ATLANTA (September 8, 2014) — Researchers find possible mechanism to explain why fiber is associated with reduced appetite, according to a new study by Frost et al. published in Nature Communications.
In the study, the researchers supplemented high-fat diets of mice with a highly digestible fiber, inulin, or a poorly digested fiber, cellulose. The feces of the mice whose diet was supplemented with inulin had higher levels of acetate, a short-chain fatty acid which is a by-product of fiber fermentation in the gut.

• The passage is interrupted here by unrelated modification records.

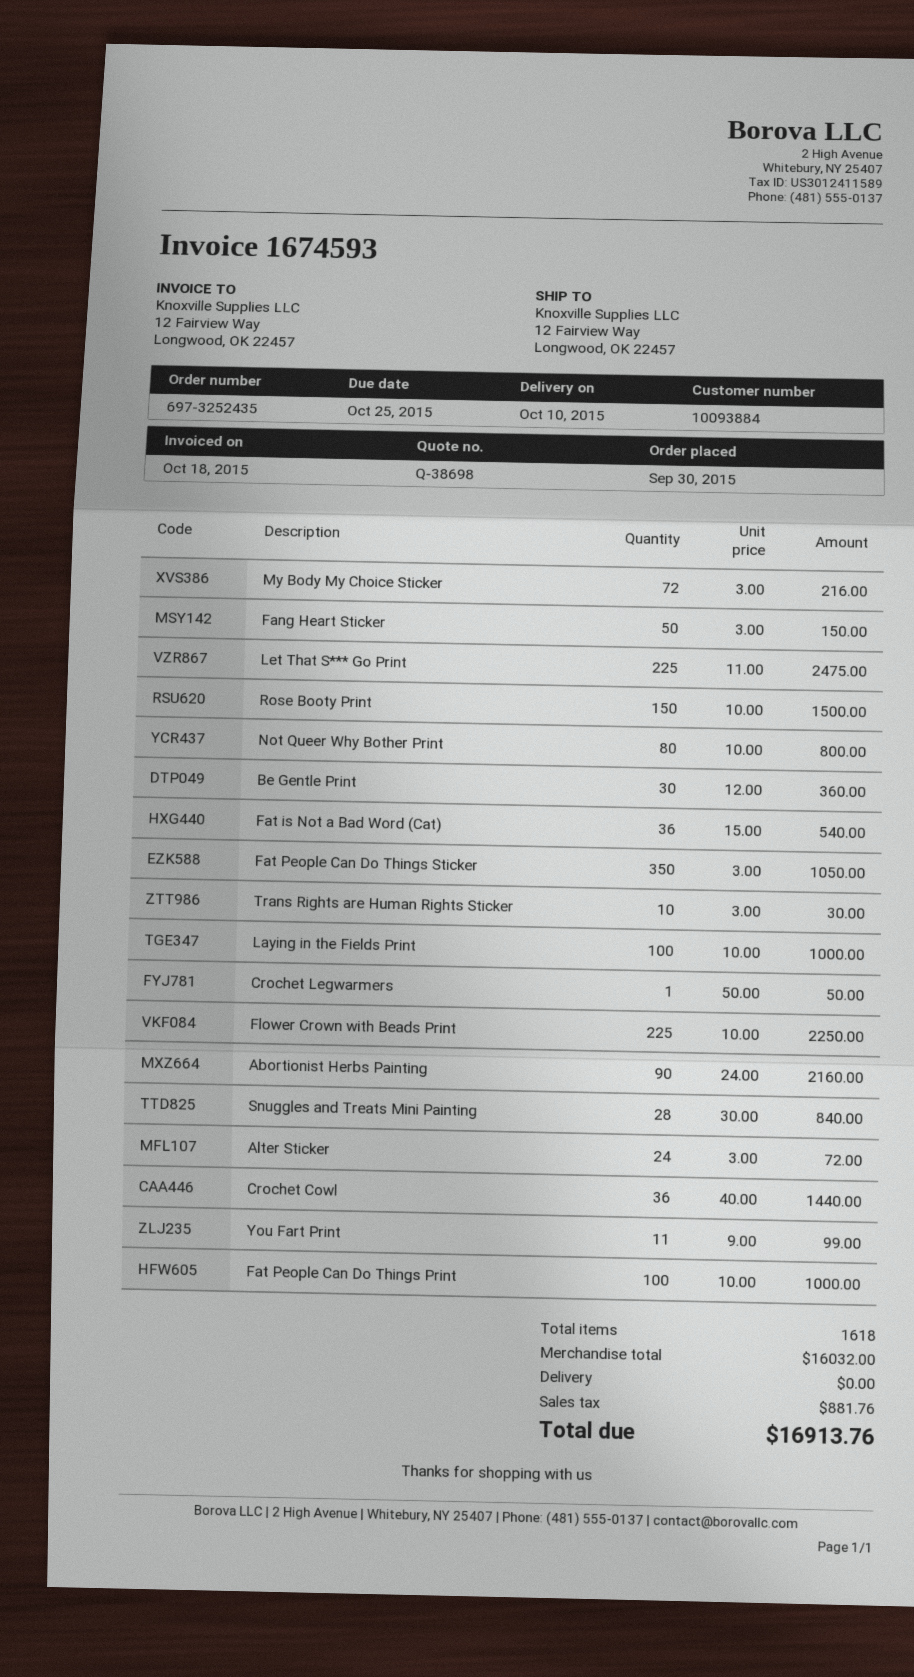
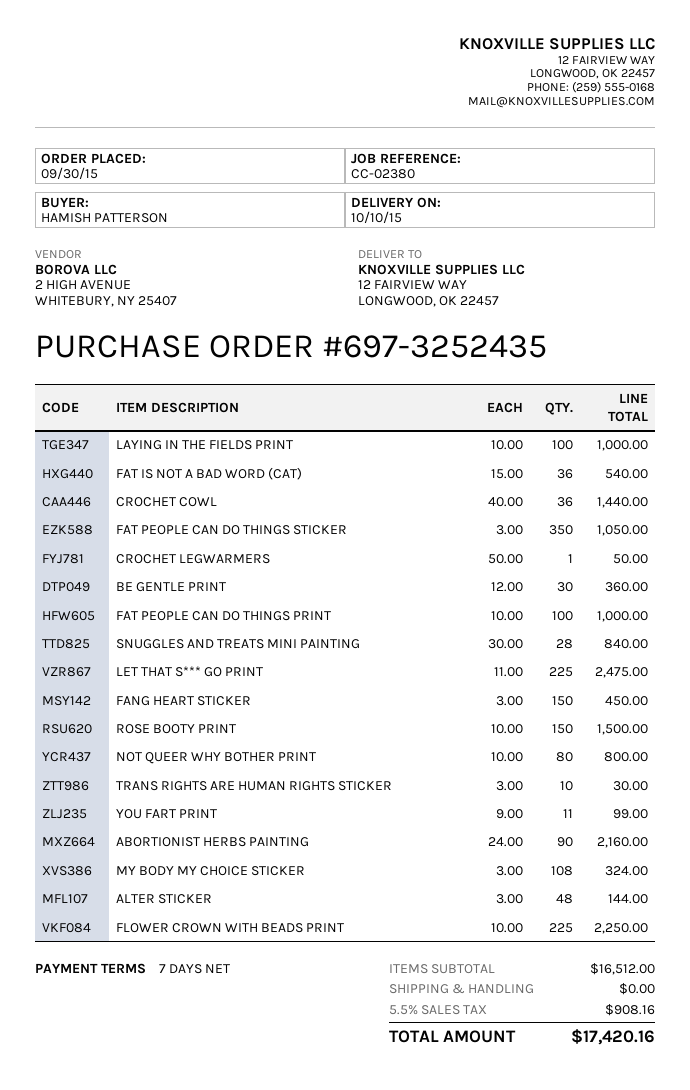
My Body My Choice Sticker: 72 x 3.00 = 216.00 -> 108 x 3.00 = 324.00
Fang Heart Sticker: 50 x 3.00 = 150.00 -> 150 x 3.00 = 450.00
Alter Sticker: 24 x 3.00 = 72.00 -> 48 x 3.00 = 144.00
subtotal: 16032.00 -> 16512.00
tax: 881.76 -> 908.16
total: 16913.76 -> 17420.16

Researchers further investigated the role of acetate in reducing appetite by administering acetate directly into the blood stream of the mice, then observing the food intake and weight of the mice. They found that the mice with the higher levels of acetate in their brains consumed less food. The researchers concluded that, “acetate may at least in part mediate some of the obesity-protective effects of FC [fermentable carbohydrate, or fiber] rich diets directly in the central nervous system, thus suggesting that acetate may be useful as a potential anti-obesity therapeutic.” They added that the study provides a “novel insight into a mechanism through which FC may mediate appetite suppression” and that “fermentation products of FC and dietary fiber may aid in the control of body weight.”
Frost G, Sleeth ML, Sahuri-Arisoylu M, Lizarbe B, Cerdan S, Brody L, et al. The short-chain fatty acid acetate reduces appetite via a central homeostatic mechanism. Nat Commun, 2014; doi: 10.1038/ncomms4611.